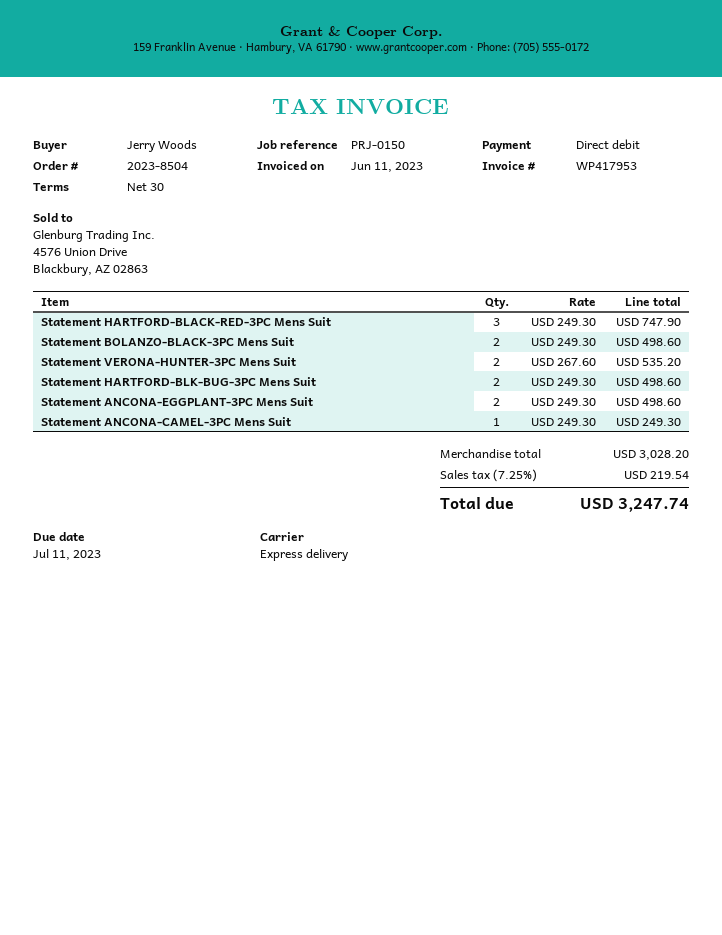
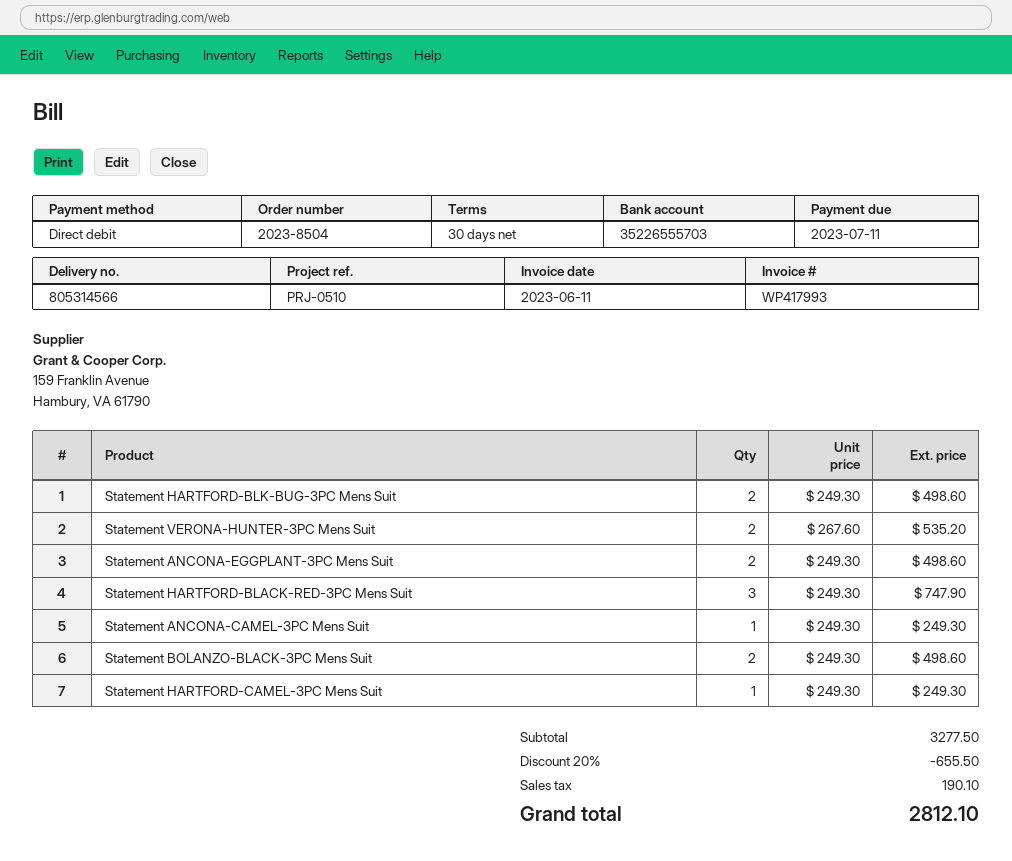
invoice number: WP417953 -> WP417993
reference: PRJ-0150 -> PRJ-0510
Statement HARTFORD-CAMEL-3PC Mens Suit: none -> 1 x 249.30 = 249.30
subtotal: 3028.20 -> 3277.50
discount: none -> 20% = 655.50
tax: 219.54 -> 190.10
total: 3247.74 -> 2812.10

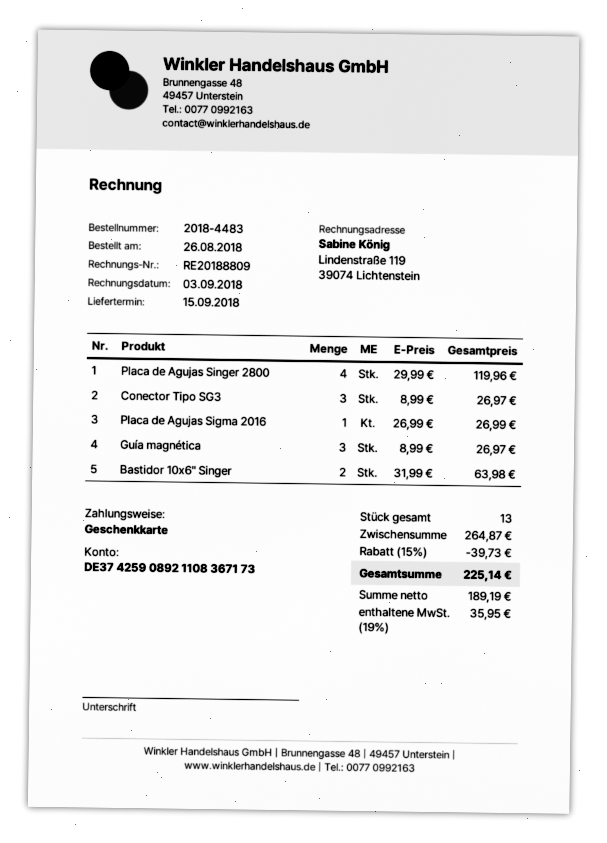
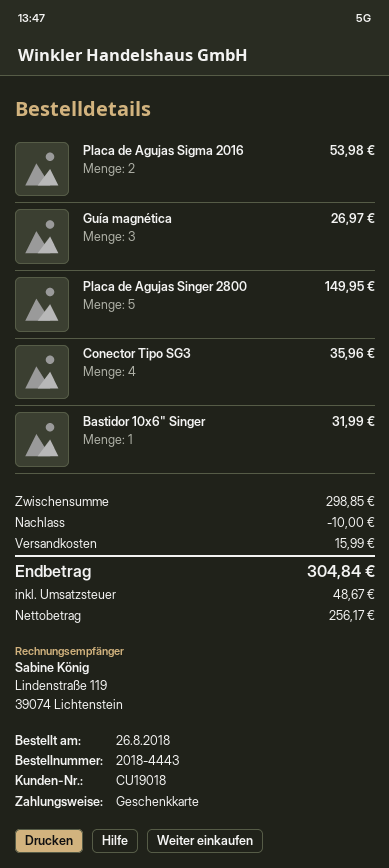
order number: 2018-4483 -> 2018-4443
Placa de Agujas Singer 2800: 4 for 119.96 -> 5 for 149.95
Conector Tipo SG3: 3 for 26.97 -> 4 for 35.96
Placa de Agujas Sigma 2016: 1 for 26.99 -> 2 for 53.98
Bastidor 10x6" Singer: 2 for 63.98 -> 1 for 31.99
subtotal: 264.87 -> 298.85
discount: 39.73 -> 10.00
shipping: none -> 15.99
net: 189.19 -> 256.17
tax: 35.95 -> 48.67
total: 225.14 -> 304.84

----

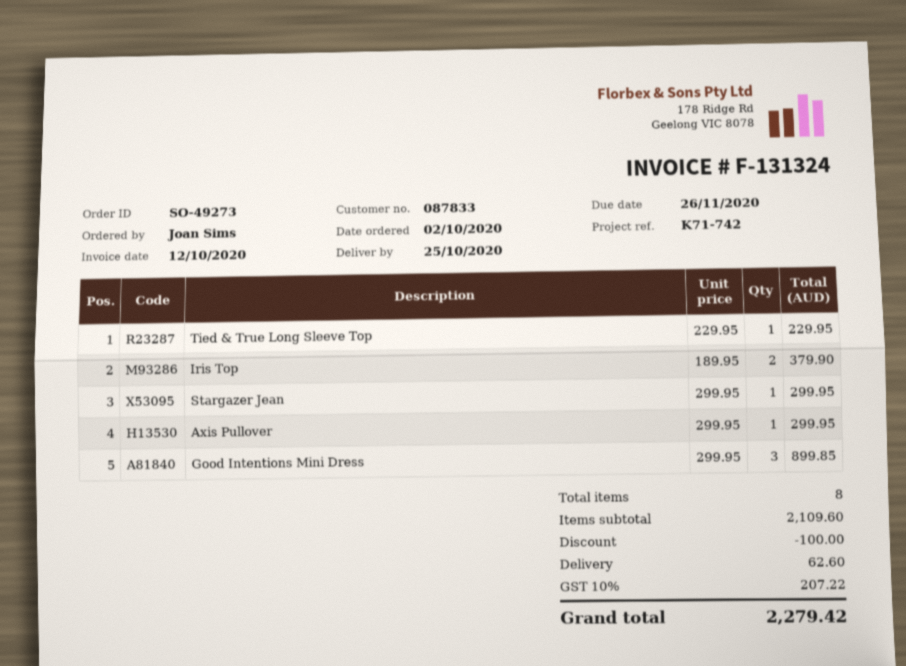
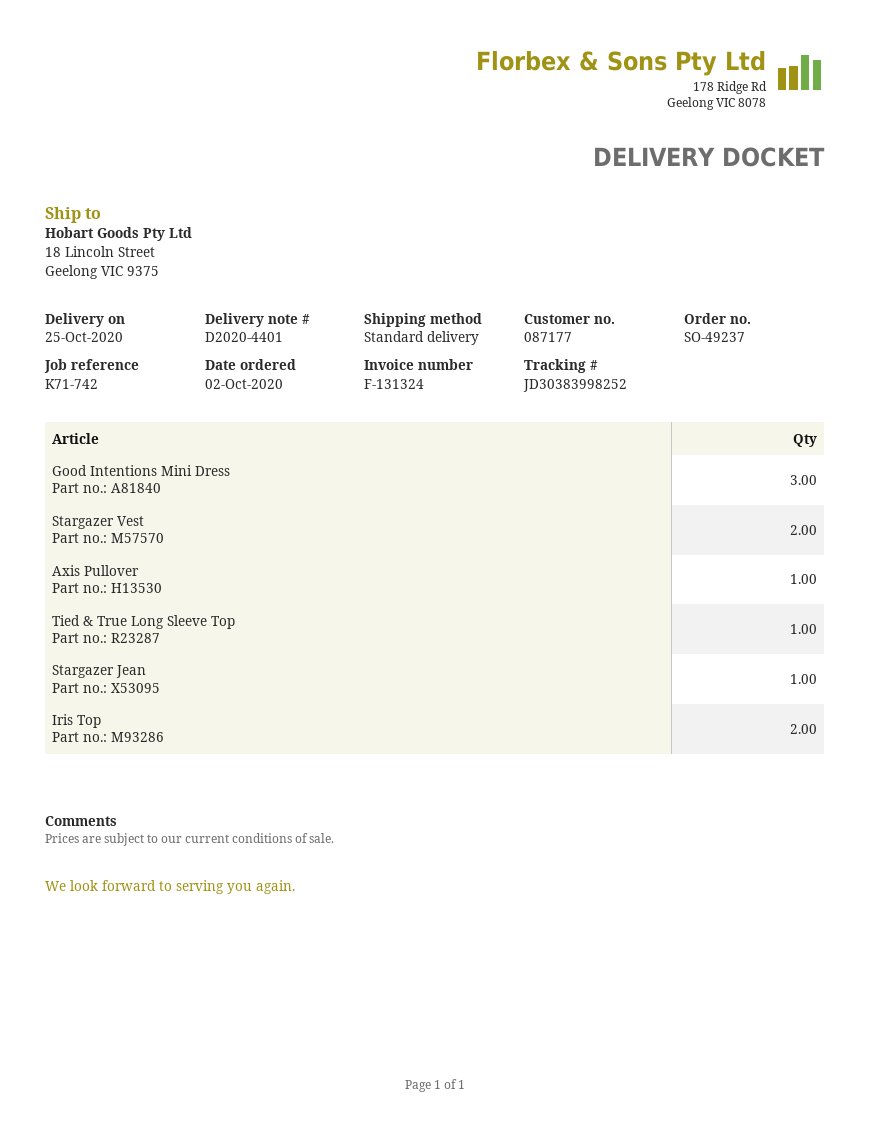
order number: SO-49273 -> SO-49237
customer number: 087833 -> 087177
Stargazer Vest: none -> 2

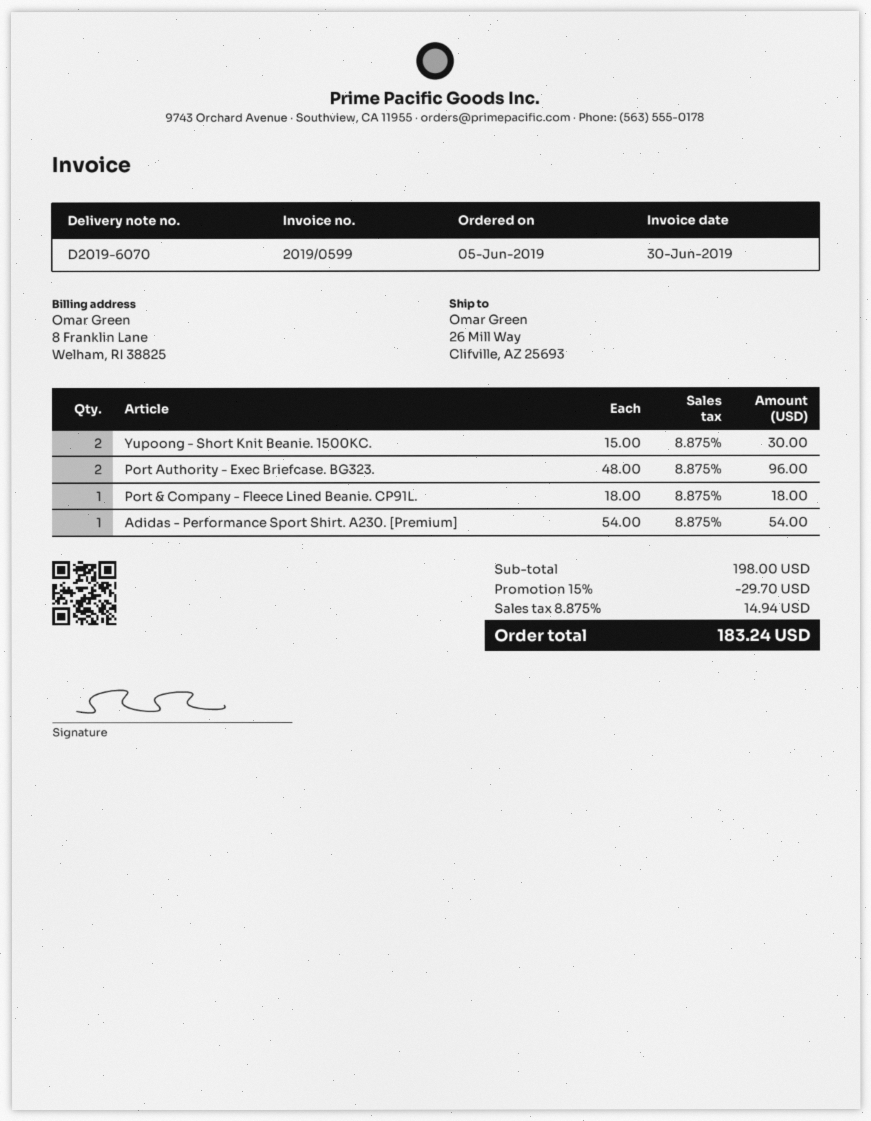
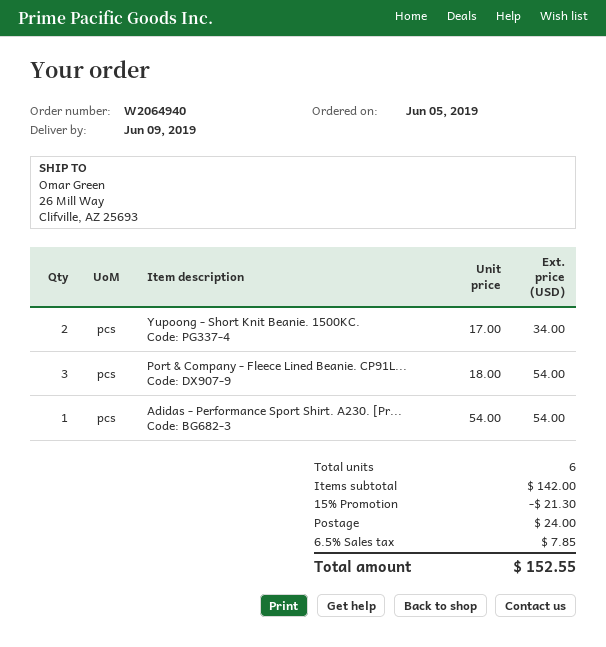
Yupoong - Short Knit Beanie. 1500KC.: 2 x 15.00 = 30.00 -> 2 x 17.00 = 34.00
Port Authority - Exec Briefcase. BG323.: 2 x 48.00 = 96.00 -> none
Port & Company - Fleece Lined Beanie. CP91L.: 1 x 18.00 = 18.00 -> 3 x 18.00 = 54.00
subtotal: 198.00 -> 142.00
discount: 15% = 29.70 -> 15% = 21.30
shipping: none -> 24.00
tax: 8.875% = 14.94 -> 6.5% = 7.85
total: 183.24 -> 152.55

----

TASK DESCRIPTION: Look above for the line containing "Placa de Agujas Singer" and the line containing "total: 225.14 -> 304.84". Transcribe both, with the lines between them, exactly.

WRITTEN ANSWER:
Placa de Agujas Singer 2800: 4 for 119.96 -> 5 for 149.95
Conector Tipo SG3: 3 for 26.97 -> 4 for 35.96
Placa de Agujas Sigma 2016: 1 for 26.99 -> 2 for 53.98
Bastidor 10x6" Singer: 2 for 63.98 -> 1 for 31.99
subtotal: 264.87 -> 298.85
discount: 39.73 -> 10.00
shipping: none -> 15.99
net: 189.19 -> 256.17
tax: 35.95 -> 48.67
total: 225.14 -> 304.84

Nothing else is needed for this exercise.